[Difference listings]
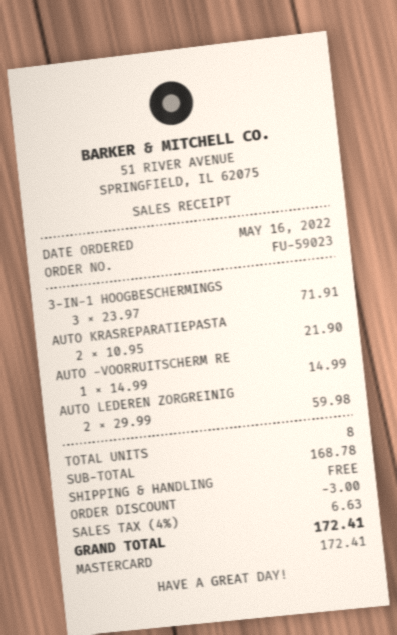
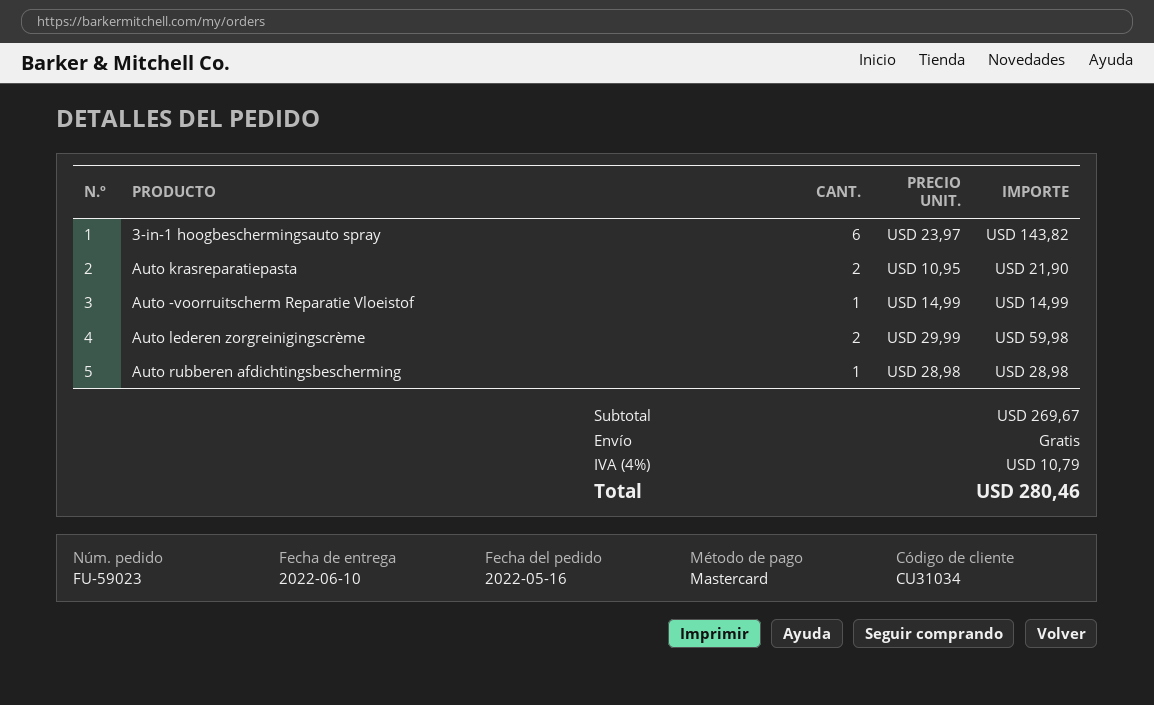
3-IN-1 HOOGBESCHERMINGS: 3 x 23.97 = 71.91 -> 6 x 23.97 = 143.82
Auto rubberen afdichtingsbescherming: none -> 1 x 28.98 = 28.98
subtotal: 168.78 -> 269.67
discount: 3.00 -> none
tax: 4% = 6.63 -> 4% = 10.79
total: 172.41 -> 280.46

**TASK TO COMPLETE:**
Review the preceding data and report every line that includes the string "none".

**EXPECTED OUTPUT:**
Auto rubberen afdichtingsbescherming: none -> 1 x 28.98 = 28.98
discount: 3.00 -> none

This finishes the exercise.